Onların yanında ise Semih ve Bilge vardı. İkisi de ara sıra tebessüm ettirecek bir sohbetin içindeydiler. Açıkçası Bilge'nin Semih'e olan aşk dolu bakışlarını görüyordum ve acaba onu yanlışlıkla vurduğunda ne hissettiğini düşünüyordum. Ben aşık olduğum birini vursaydım sanırım kendimi asla affedemezdim... Ama tabi Bilge'nin kendi içinde neler yaşadığını bilmediğim için onu da umursamazlıkla suçlayamazdım. Bakışlarım Bilge'nın yanında ki Eylül'e gittiğinde gülümsemeden edemedim. Öylece kafasını Bilge'nin omuzuna koymuştu ve uyukluyordu. Bu kızın uyku aşkı hesaplanamayacak kadar büyüktü.

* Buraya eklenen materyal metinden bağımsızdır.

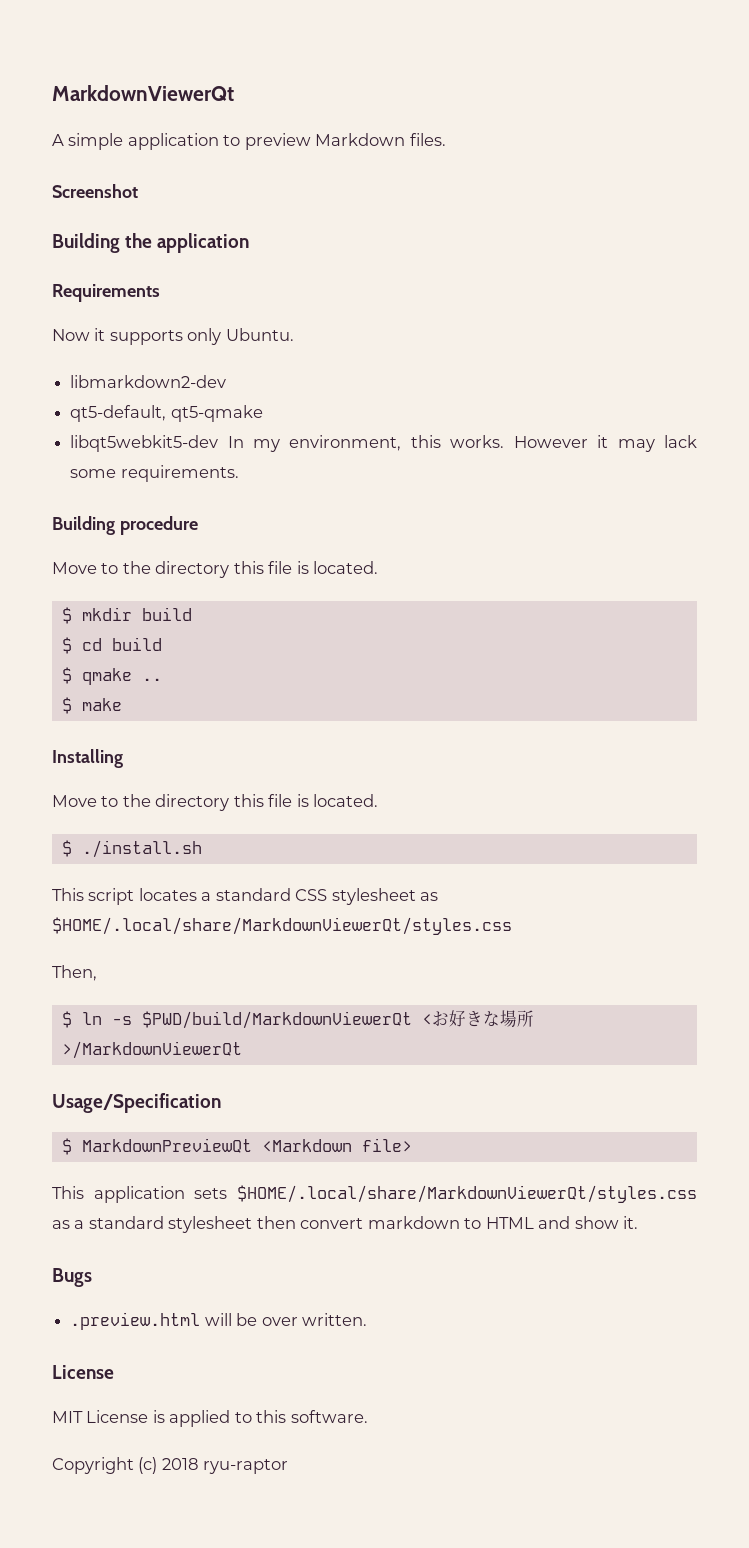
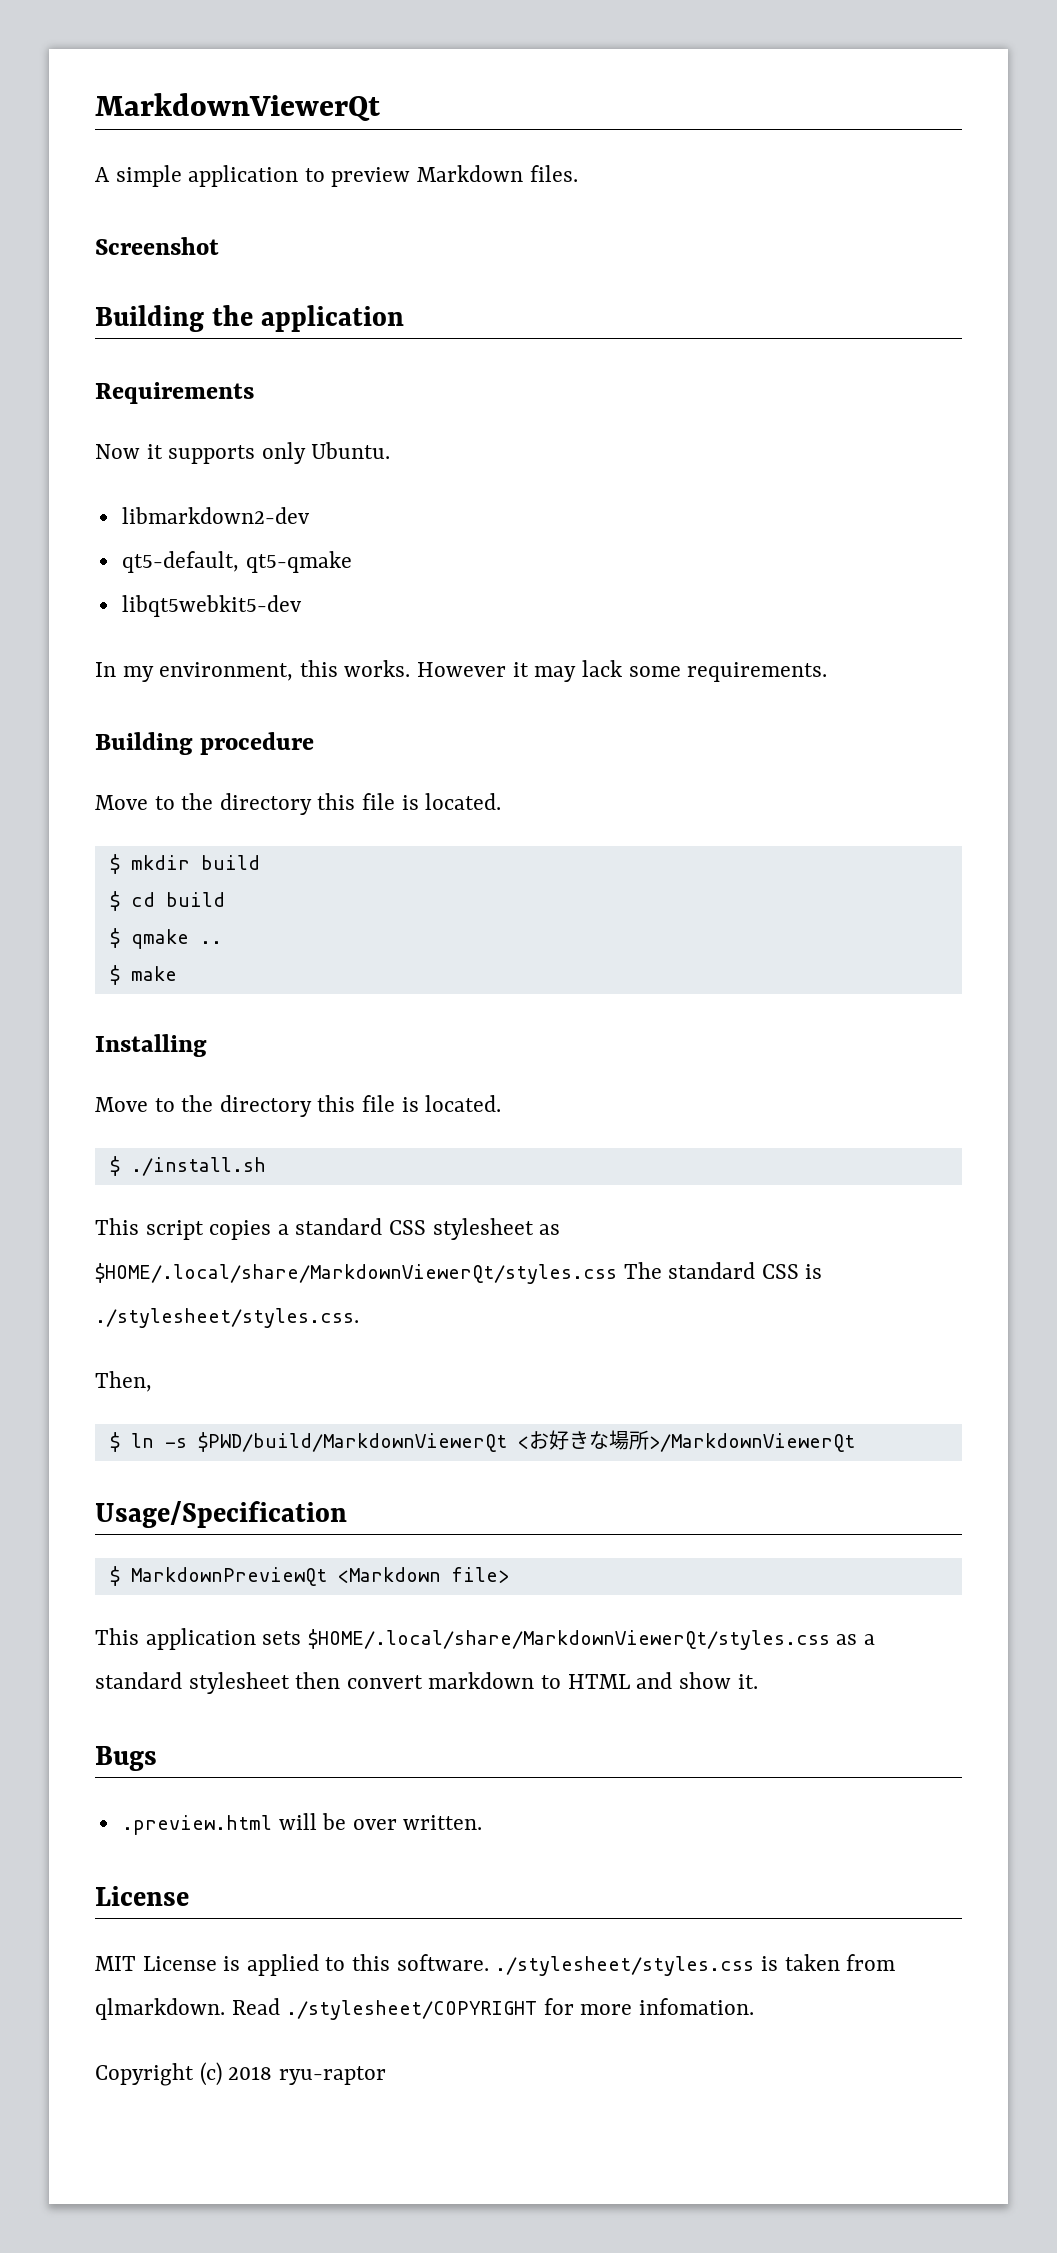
(219, 443) none -> (302, 606) //
[138,888,197,901] locates -> [209,1220,272,1240] copies
(512, 926) none -> [623,1262,823,1279] [95,1308,359,1328] The standard CSS is ./stylesheet/styles.css.
(368, 1416) none -> [495,1954,896,1976] [95,1998,755,2020] ./stylesheet/styles.css is taken from qlmarkdown. Read ./stylesheet/COPYRIGHT for more infomation.

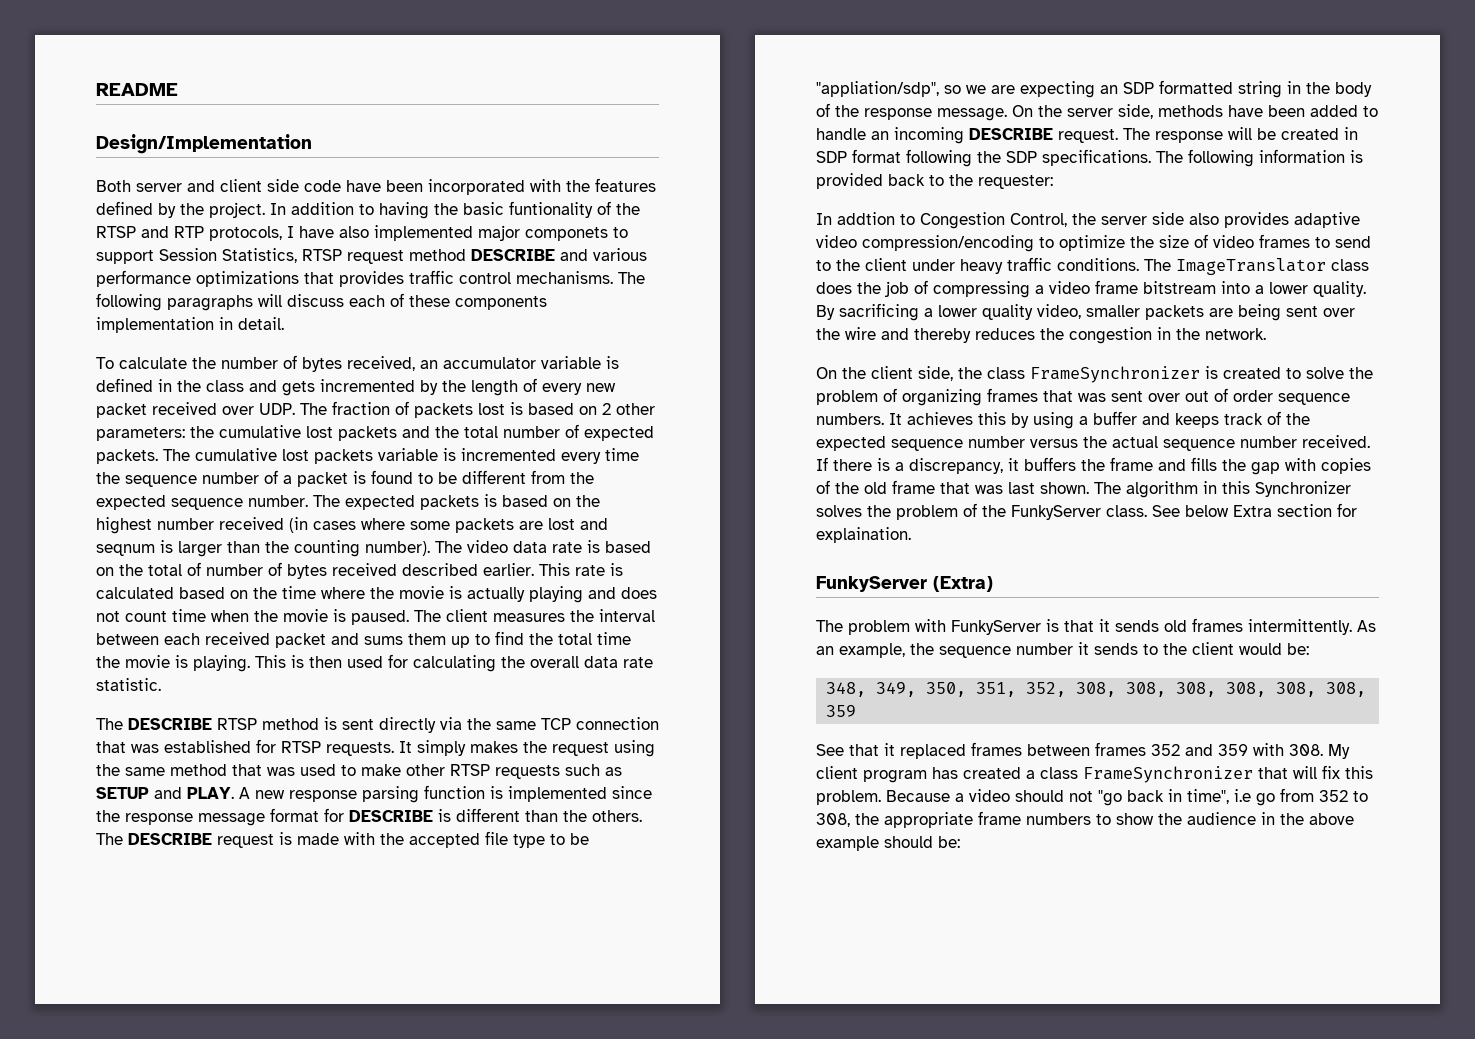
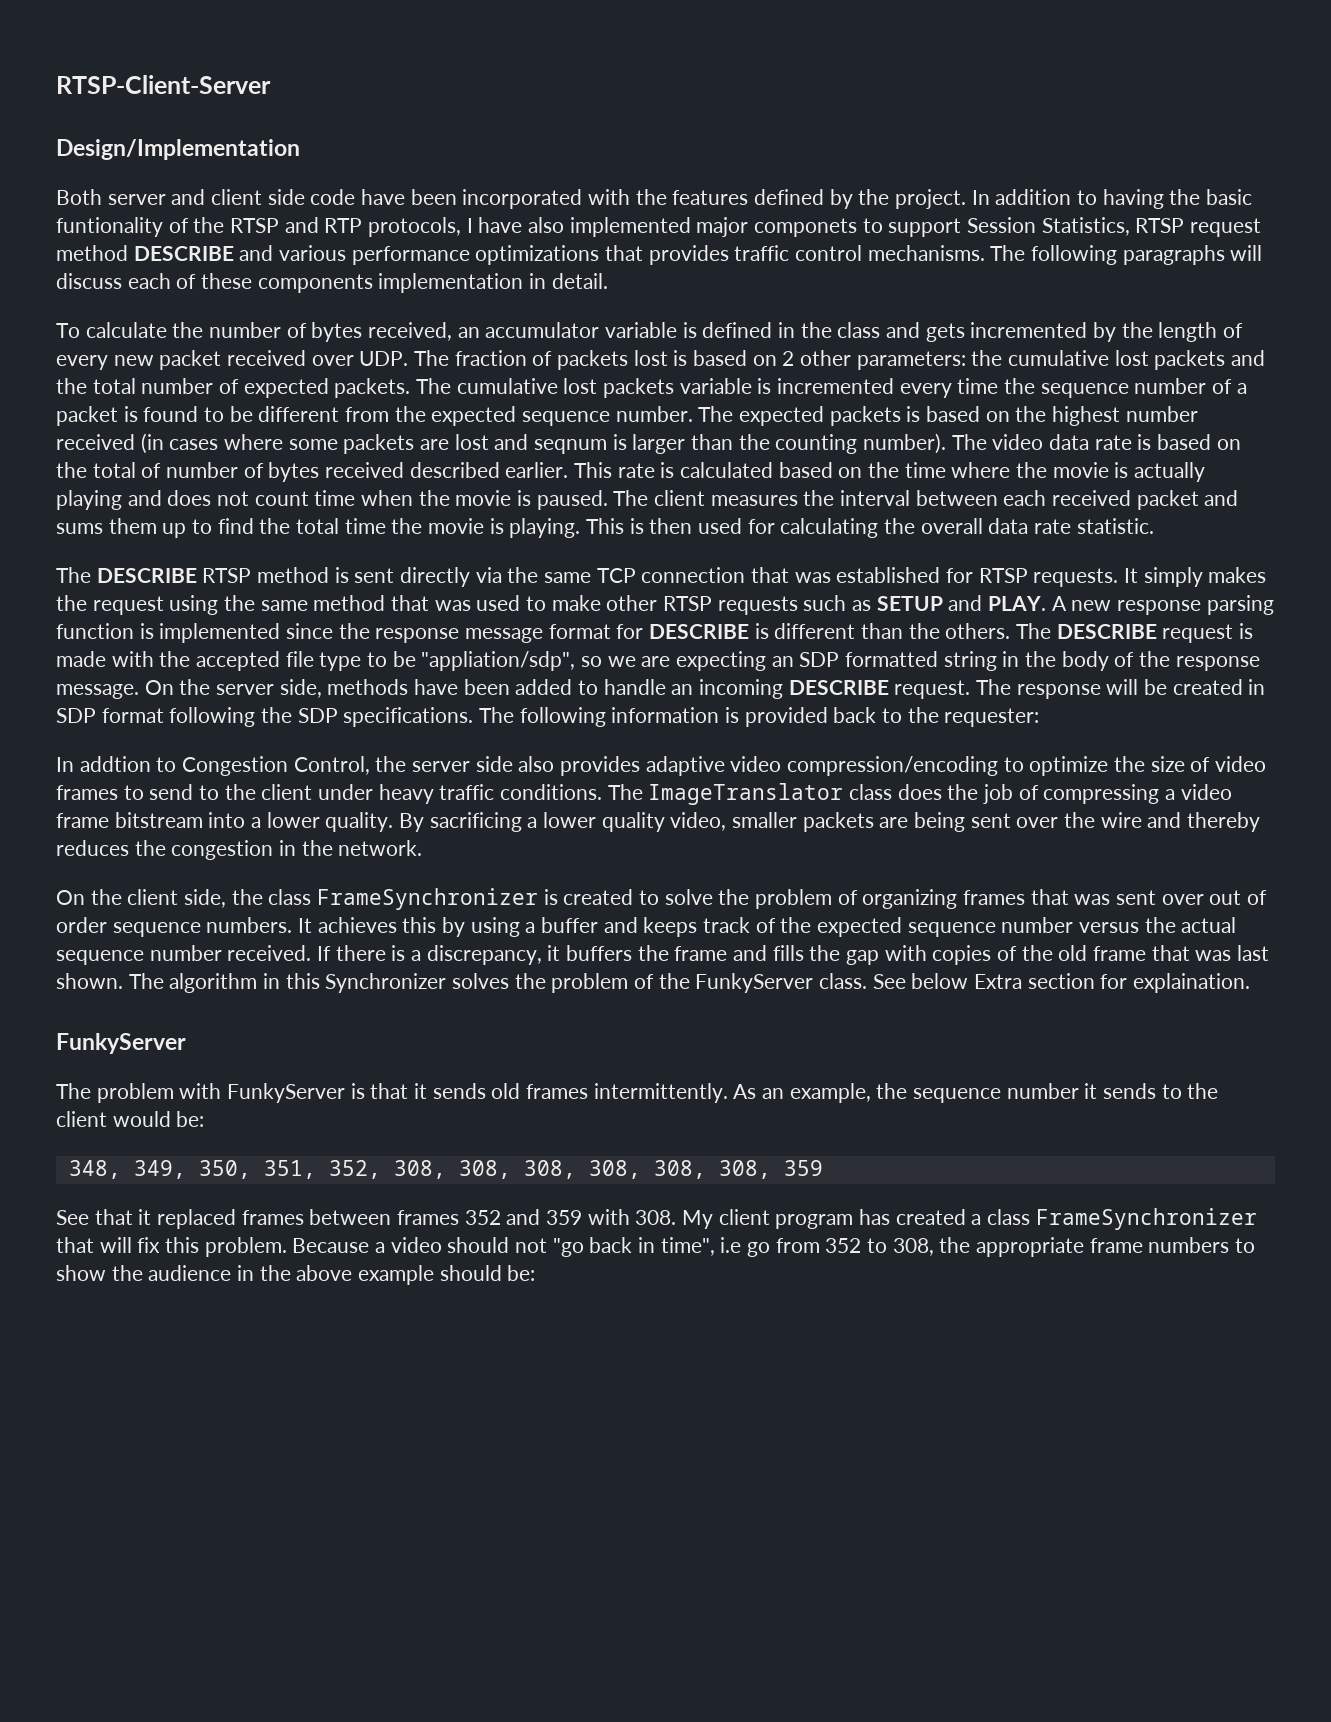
[96,83,178,96] README -> [56,75,271,94] RTSP-Client-Server
[933,576,993,592] (Extra) -> (186, 1043) none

Efe, Cenk ve Kerem ise her zaman ki gibi üçü de bir aradaydı ve kendince sohbet ediyorlardı. Yani en azından Kerem'le Cenk ediyordu ama Efe oralı değil gibiydi. Bakışlarını Elif'in üzerinden ne zaman çekerdi bilmiyordum ama açıkçası Elif'den hoşlandığını çok belli ediyordu. Bakışlarında öyle bir derinlik ve anlamlar vardıki... Farkedilmeyecek gibi değildi. Elif'e döndüğümde ise elinde ki deftere odaklandığını farkettim. Herkesten soyutlanmış bir şekilde çizim yapıyordu. Zaten mükemmel bir resim becerisi olduğunu biliyordum ve açıkçası şu an ne çizdiğini deli gibi merak ediyordum.
Sude ve Ömer kıyasıya bir rekabete girmişlerdi ve bilek güreşi yapıyorlardı. Sude, Ömer'e kıyasla daha kaslıydı ve bu yüzden Ömer'i defalarca yenmişti. Ama Ömer asla pes etmiyordu. Her dakika bir bahane bulup tekrar bilek güreşi yapıyordu ama sonuç 1 saattir hiç değişmemişti. Hala yeniliyordu. Görkem ise tabi ki de kaostan beslendiği için Ömer'le dalga geçmekten başka bir şey yapmıyordu. Sanırım Ömer'in bu yenme hırsı, Görkem'den kaynaklanıyordu. Açıkçası biri benim başımda böyle beni deli etse, ben bilek güreşi yapmak yerine yumruğumu suratına geçirmiştim. Ömer iyi dayanıyordu.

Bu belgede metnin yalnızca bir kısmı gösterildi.